C'est qu'il n'existe aucune volonté chez l'Ardennais de faire tenir ensemble l'immense variété des choses et des discours. Aucune volonté de déléguer au narrateur le pouvoir d'y voir tout à fait clair, quand bien même il s'y essaie parfois. Ce sont alors de brèves éclaircies ou de mauvais présages, mais jamais au grand jamais le narrateur ne prend définitivement la main sur l'affaire, il le fait ici ou là pour dérouler un décor pauvre et immense derrière lequel les personnages pourront reprendre leur souffle, des forces, du repos, avant de les remettre à la nécessité ou au hasard, de les laisser prendre un peu d'avance, dire et faire n'importe quoi, et de feindre qu'il en est toujours allé ainsi, et qu'on ne peut que les suivre pour le meilleur et pour le pire. Et lorsque l'affaire va trop loin ou que les personnages lui échappent, avec le risque qu'ils fassent l'école buissonnière ou même disparaissent, le narrateur convoque d'autres personnages, imprévus, qui surviennent pour mettre un peu d'ordre ou un peu plus de ce désordre qu'ils partagent avec lui. Tout est à recommencer de manière plus essentielle encore, si bien qu'à la fin tout le monde a tenu ses engagements à tort et à travers, sans que personne ne soit assuré de leur teneur, parce que le désir de vivre est plus puissant que toute promesse, qu'il nous faut rejoindre un pays qui s'ouvre sous nos pas comme la mer et que, quoi qu'il en soit, tout finit en déroute parce que personne n'a jamais été dans le secret des dieux.

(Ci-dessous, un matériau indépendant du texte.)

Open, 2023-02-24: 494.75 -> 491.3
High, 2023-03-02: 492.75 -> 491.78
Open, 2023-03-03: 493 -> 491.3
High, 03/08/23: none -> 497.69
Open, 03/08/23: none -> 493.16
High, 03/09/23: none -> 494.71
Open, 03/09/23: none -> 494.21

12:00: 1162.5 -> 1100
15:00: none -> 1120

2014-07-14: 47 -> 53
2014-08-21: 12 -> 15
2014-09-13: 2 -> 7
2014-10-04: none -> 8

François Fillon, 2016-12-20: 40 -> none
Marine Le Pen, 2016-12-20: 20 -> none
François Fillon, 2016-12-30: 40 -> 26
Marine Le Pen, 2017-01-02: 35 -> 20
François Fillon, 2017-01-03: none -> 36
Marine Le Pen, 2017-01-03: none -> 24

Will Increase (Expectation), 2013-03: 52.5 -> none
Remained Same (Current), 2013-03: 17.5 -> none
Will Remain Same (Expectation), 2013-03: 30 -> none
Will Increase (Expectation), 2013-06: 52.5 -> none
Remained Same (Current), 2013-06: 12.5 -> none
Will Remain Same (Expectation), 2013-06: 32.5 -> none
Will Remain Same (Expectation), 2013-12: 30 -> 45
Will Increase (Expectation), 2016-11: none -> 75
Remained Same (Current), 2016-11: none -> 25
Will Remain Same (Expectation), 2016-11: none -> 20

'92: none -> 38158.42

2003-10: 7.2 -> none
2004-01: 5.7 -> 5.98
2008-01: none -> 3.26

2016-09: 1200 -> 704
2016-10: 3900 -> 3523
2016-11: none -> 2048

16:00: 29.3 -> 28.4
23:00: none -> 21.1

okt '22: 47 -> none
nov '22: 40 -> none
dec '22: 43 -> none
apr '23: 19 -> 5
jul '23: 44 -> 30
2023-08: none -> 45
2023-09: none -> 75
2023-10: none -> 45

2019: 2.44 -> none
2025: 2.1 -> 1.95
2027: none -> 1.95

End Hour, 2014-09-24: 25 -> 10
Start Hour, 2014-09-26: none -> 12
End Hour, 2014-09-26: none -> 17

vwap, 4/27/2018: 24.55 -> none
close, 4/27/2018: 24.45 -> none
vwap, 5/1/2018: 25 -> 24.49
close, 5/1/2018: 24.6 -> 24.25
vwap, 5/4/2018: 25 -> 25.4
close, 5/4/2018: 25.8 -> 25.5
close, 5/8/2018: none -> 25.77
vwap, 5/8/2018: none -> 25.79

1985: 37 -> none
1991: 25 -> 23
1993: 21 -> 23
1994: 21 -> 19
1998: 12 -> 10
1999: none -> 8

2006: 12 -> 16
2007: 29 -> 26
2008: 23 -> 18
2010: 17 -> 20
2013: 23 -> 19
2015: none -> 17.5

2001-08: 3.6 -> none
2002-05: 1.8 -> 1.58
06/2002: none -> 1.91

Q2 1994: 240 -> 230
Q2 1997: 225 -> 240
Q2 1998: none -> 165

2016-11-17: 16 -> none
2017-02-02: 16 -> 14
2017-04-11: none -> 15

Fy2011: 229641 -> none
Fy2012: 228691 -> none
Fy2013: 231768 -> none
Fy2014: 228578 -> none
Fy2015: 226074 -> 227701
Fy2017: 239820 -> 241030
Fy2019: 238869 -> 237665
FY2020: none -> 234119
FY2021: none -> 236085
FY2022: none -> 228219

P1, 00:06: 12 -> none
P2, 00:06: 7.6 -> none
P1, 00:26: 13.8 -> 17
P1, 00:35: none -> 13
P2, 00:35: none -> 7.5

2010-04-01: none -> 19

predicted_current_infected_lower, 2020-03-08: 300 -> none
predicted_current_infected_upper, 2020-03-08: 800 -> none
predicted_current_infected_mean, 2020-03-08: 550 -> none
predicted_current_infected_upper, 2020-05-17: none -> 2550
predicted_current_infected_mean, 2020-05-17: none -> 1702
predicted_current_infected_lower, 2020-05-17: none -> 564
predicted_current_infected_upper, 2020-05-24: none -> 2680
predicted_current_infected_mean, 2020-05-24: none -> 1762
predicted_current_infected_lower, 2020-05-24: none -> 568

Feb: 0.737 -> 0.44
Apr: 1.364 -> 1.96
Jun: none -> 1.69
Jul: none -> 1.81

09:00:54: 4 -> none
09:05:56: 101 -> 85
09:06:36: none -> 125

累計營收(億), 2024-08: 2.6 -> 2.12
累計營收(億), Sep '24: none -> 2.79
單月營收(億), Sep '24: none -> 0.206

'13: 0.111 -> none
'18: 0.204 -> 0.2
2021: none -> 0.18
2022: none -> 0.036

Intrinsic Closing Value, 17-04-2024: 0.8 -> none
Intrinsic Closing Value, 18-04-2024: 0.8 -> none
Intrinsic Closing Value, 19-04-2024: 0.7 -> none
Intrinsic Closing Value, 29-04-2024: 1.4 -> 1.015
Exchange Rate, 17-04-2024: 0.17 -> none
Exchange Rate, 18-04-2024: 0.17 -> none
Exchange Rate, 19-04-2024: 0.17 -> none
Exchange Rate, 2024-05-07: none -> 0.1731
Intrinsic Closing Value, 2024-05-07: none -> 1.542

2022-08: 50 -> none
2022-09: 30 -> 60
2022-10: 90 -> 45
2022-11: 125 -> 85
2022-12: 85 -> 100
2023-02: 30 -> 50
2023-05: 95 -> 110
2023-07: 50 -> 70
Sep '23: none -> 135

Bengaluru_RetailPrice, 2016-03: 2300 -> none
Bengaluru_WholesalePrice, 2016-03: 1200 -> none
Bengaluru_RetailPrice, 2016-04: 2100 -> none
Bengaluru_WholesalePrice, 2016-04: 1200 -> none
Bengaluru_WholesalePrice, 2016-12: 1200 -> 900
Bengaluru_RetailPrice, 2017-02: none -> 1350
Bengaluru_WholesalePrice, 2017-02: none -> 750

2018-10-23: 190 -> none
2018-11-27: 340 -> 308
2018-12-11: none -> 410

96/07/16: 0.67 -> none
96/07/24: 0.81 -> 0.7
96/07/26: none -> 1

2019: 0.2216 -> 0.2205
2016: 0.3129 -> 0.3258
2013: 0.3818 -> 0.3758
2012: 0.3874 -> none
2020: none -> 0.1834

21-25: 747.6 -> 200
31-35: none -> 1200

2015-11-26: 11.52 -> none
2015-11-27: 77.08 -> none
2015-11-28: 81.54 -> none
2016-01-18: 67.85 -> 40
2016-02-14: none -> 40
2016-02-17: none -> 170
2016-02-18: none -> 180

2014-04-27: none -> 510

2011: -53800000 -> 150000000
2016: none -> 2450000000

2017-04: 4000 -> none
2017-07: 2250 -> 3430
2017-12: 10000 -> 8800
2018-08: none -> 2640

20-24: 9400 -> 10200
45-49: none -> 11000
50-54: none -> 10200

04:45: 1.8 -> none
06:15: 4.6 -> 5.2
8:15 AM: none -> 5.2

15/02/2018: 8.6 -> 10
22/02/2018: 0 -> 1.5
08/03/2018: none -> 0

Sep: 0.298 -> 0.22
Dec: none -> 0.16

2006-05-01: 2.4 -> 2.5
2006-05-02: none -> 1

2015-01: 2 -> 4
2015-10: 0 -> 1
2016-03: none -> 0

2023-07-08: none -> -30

C'est le dernier des sept de la première série, il y en aura trois encore, Arthur le copie en fin d'après-midi à tous les temps, c'est le verbe aller. Il sait bien qu'il y en aura d'autres, il grogne avec le sentiment qu'il fait cet exercice chaque année et par tous les temps. Mais est-ce un exercice ? Il se demande si c'est bien utile, je me le demande aussi, n'y a-t-il pas d'autres voies pour saisir l'ensemble des formes verbales et le système qu'elles constituent ? N'y a-t-il pas une manière de goûter à la grammaire réputée rébarbative, d'aller à l'essentiel sans lequel ce qui en découle est incompréhensible ? Un petit livre indique la direction, il s'appelle Aimer la grammaire.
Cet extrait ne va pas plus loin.